Before-and-after change data
Segment Open

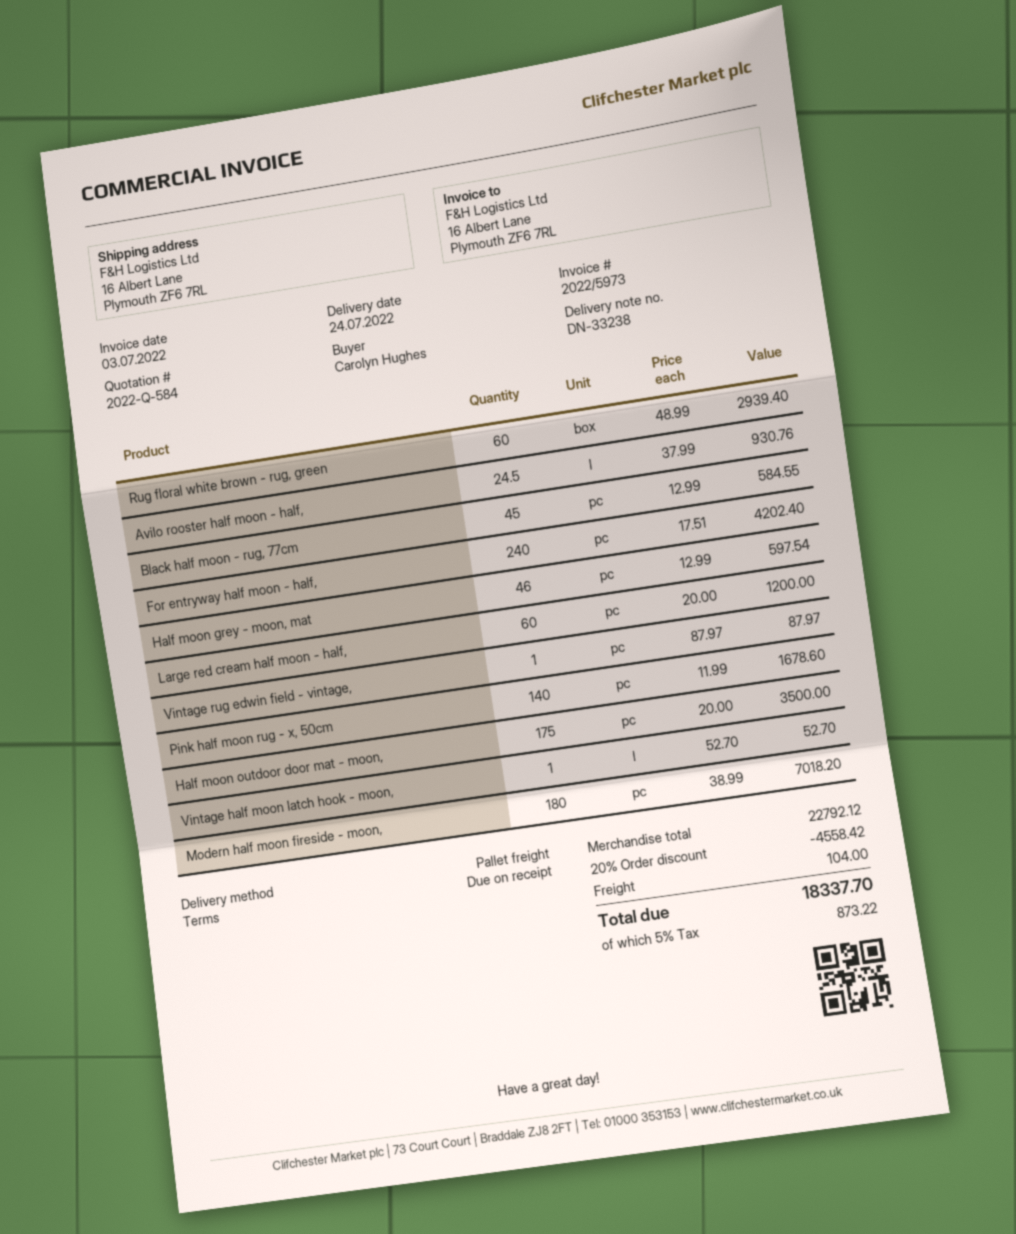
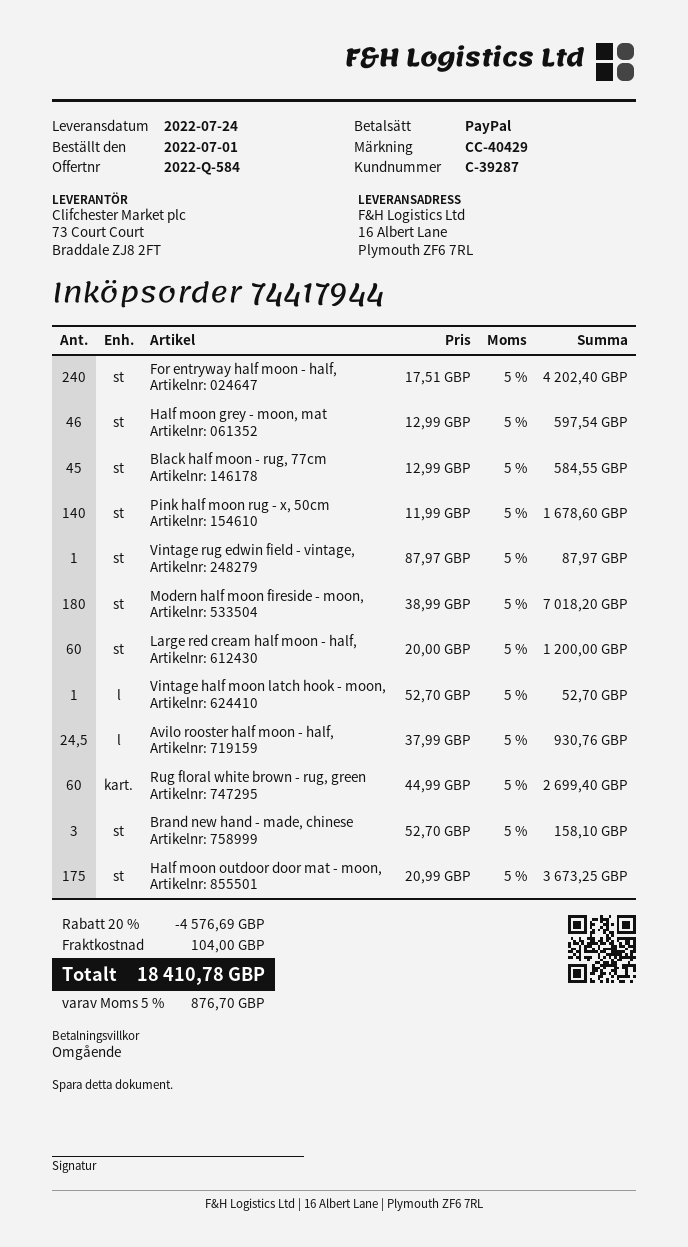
Rug floral white brown - rug, green: 60 x 48.99 = 2939.40 -> 60 x 44.99 = 2699.40
Half moon outdoor door mat - moon,: 175 x 20.00 = 3500.00 -> 175 x 20.99 = 3673.25
Brand new hand - made, chinese: none -> 3 x 52.70 = 158.10
discount: 20% = 4558.42 -> 20% = 4576.69
tax: 5% = 873.22 -> 5% = 876.70
total: 18337.70 -> 18410.78

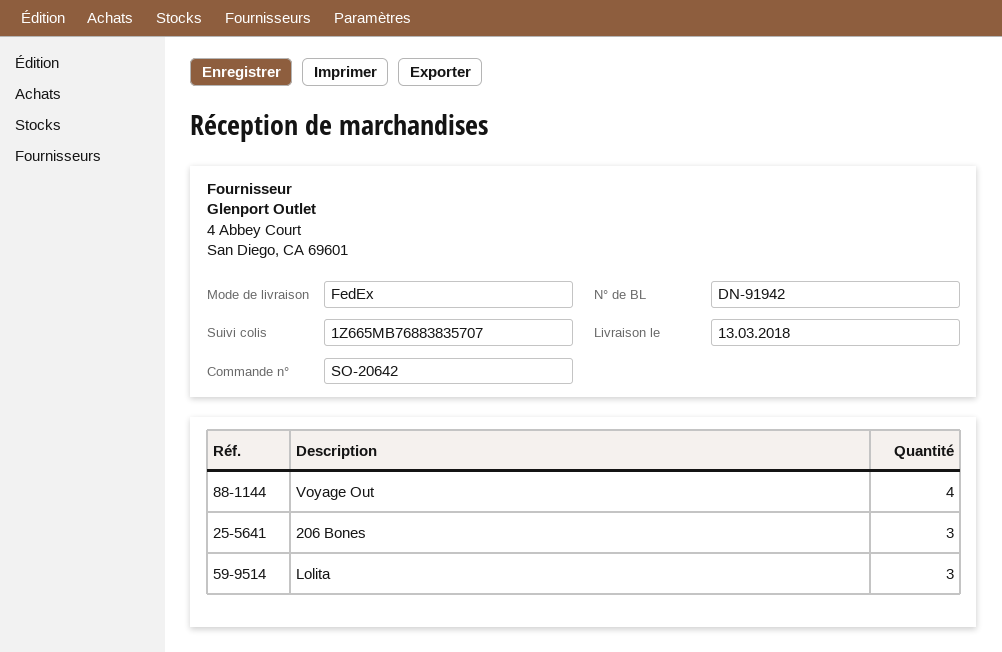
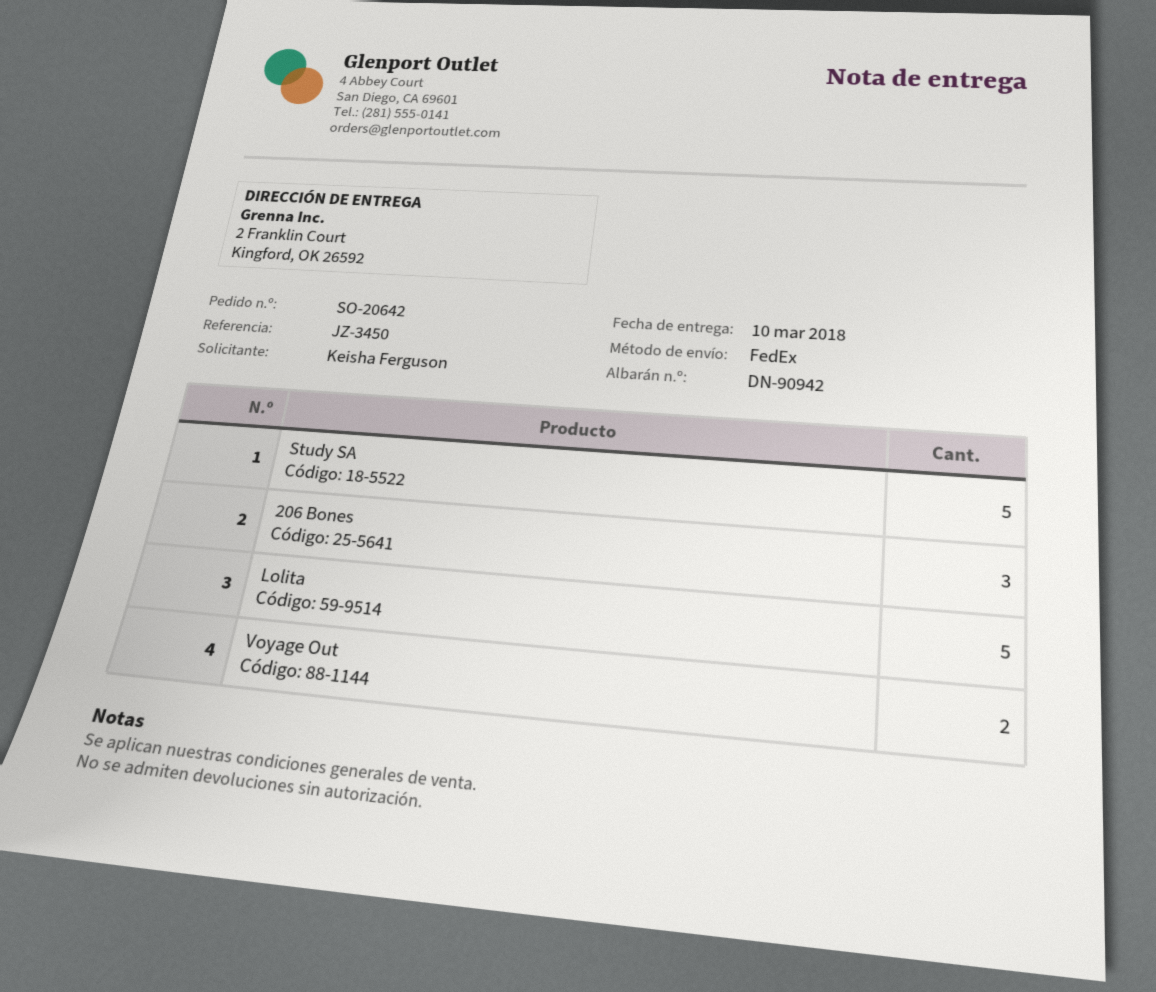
delivery note number: DN-91942 -> DN-90942
delivery date: 2018-03-13 -> 2018-03-10
Voyage Out: 4 -> 2
Lolita: 3 -> 5
Study SA: none -> 5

Segment Closed

Task statement: Repeat all of the entries word for word, but omit the pictures.

Solution:
Rug floral white brown - rug, green: 60 x 48.99 = 2939.40 -> 60 x 44.99 = 2699.40
Half moon outdoor door mat - moon,: 175 x 20.00 = 3500.00 -> 175 x 20.99 = 3673.25
Brand new hand - made, chinese: none -> 3 x 52.70 = 158.10
discount: 20% = 4558.42 -> 20% = 4576.69
tax: 5% = 873.22 -> 5% = 876.70
total: 18337.70 -> 18410.78

delivery note number: DN-91942 -> DN-90942
delivery date: 2018-03-13 -> 2018-03-10
Voyage Out: 4 -> 2
Lolita: 3 -> 5
Study SA: none -> 5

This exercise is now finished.